With that final comment, they seem to be missing a woman’s ability to love both herself and the female body. In fact, many women love the Victoria’s Secret show for their beautiful pieces and fantasy aesthetic. It is definitely not only marketed to men. In fact, many men are afraid to walk into Victoria’s Secret stores. The marketing at Victoria’s Secret is very feminine, aiming to bring women in because they see a beautiful bra and hope it looks just as beautiful on them. Not to mention, many studies have been done that show men prefer curvier women over extremely thin model types. It’s the women who generally pick the smaller sizes over the curvier sizes, claiming the smaller sizes look better.
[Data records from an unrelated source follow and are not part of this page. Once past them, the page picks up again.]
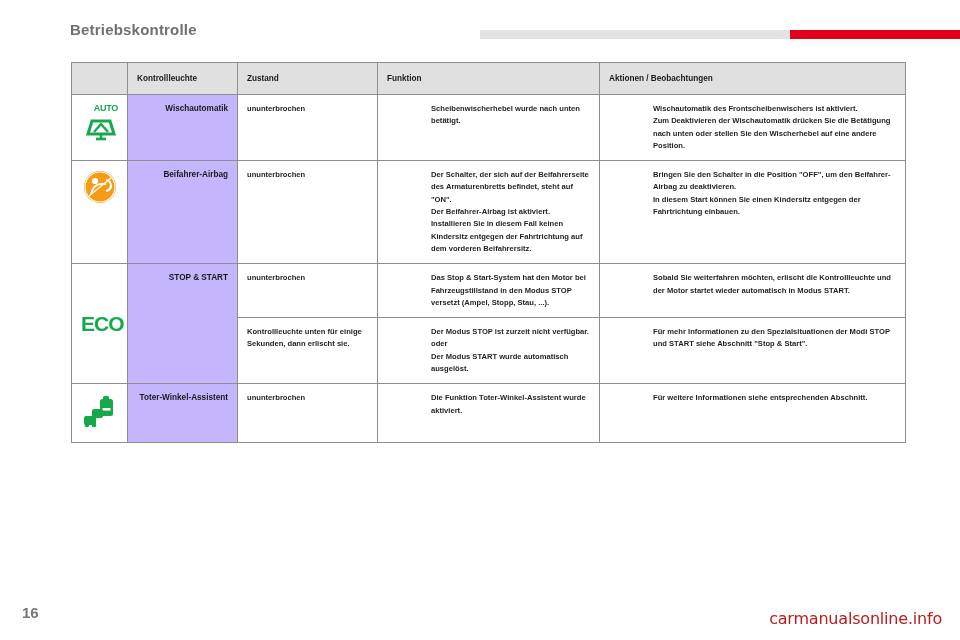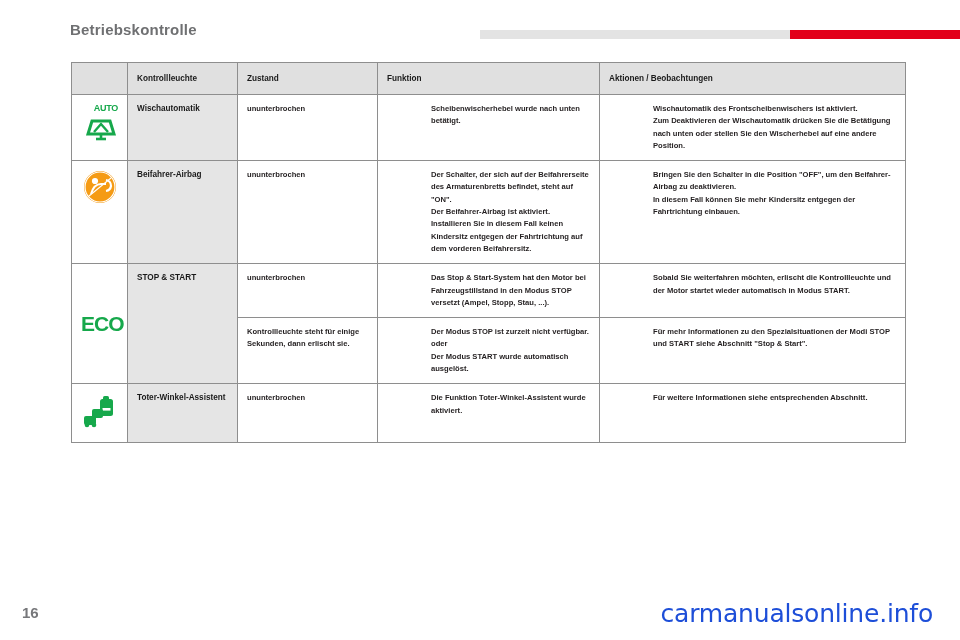--- a/index.html
+++ b/index.html
@@ -74,25 +74,26 @@
   col.c-cause { width: 222px; }
   col.c-act   { width: 306px; }
 
   td.icon-cell {
     background: #ffffff;
     text-align: right;
     vertical-align: top;
     padding: 10px 4px;
   }
   td.name-cell {
-    background: #e5e5e5;
+    background: #c4b5fd;
     font-size: 8.2px;
     font-weight: bold;
     color: #1a1a1a;
     line-height: 1.55;
+    text-align: right;
   }
   td.body-cell {
     background: #ffffff;
     font-size: 7.6px;
     font-weight: bold;
     color: #231f20;
     line-height: 1.62;
   }
   td.body-cell p { margin: 0; padding-left: 44px; }
 
@@ -125,23 +126,23 @@
   
   .folio {
     position: absolute;
     left: 22px; bottom: 19px;
     font-size: 15px;
     font-weight: bold;
     color: #76777a;
   }
   .watermark {
     position: absolute;
-    right: 27px; bottom: 12px;
-    font-size: 25px;
-    color: #1d4ed8;
+    right: 18px; bottom: 12px;
+    font-size: 16px;
+    color: #b91c1c;
     font-family: "DejaVu Sans", sans-serif;
     letter-spacing: -0.2px;
   }
 </style>
 </head>
 <body>
 
 <div class="page">
 
   <div class="page-header">Betriebskontrolle</div>
@@ -197,36 +198,36 @@
                 </svg></span></td>
             <td class="name-cell">Beifahrer-Airbag</td>
             <td class="body-cell">ununterbrochen</td>
             <td class="body-cell">
               <p>Der Schalter, der sich auf der Beifahrerseite des Armaturenbretts befindet, steht auf "ON".</p>
               <p>Der Beifahrer-Airbag ist aktiviert.</p>
               <p>Installieren Sie in diesem Fall keinen Kindersitz entgegen der Fahrtrichtung auf dem vorderen Beifahrersitz.</p>
             </td>
             <td class="body-cell">
               <p>Bringen Sie den Schalter in die Position "OFF", um den Beifahrer-Airbag zu deaktivieren.</p>
-              <p>In diesem Fall können Sie mehr Kindersitz entgegen der Fahrtrichtung einbauen.</p>
+              <p>In diesem Start können Sie einen Kindersitz entgegen der Fahrtrichtung einbauen.</p>
             </td>
           </tr>
           <tr>
             <td class="icon-cell" rowspan="2"><span class="icn icn-eco">ECO</span></td>
             <td class="name-cell" rowspan="2">STOP &amp; START</td>
             <td class="body-cell">ununterbrochen</td>
             <td class="body-cell">
               <p>Das Stop &amp; Start-System hat den Motor bei Fahrzeugstillstand in den Modus STOP versetzt (Ampel, Stopp, Stau, ...).</p>
             </td>
             <td class="body-cell">
               <p>Sobald Sie weiterfahren möchten, erlischt die Kontrollleuchte und der Motor startet wieder automatisch in Modus START.</p>
             </td>
           </tr>
           <tr>
-            <td class="body-cell">Kontrollleuchte steht für einige Sekunden, dann erlischt sie.</td>
+            <td class="body-cell">Kontrollleuchte unten für einige Sekunden, dann erlischt sie.</td>
             <td class="body-cell">
               <p>Der Modus STOP ist zurzeit nicht verfügbar.</p>
               <p>oder</p>
               <p>Der Modus START wurde automatisch ausgelöst.</p>
             </td>
             <td class="body-cell">
               <p>Für mehr Informationen zu den Spezialsituationen der Modi STOP und START siehe Abschnitt "Stop &amp; Start".</p>
             </td>
           </tr>
           <tr>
ThirdLove continued with their statement, making it an advertisement for their brand, “But at ThirdLove, we think beyond, as you said, a ’42-minute entertainment special.’ Your show may be a “fantasy” but we live in reality. Our reality is that women wear bras in real life as they go to work, breastfeed their children, play sports, care for ailing parents, and serve their country. Haven’t we moved beyond outdated ideas of femininity and gender roles? It’s time to stop telling women what makes them sexy — let us decide. We’re done with pretending certain sizes don’t exist or aren’t important enough to serve. And please stop insisting that inclusivity is a trend.”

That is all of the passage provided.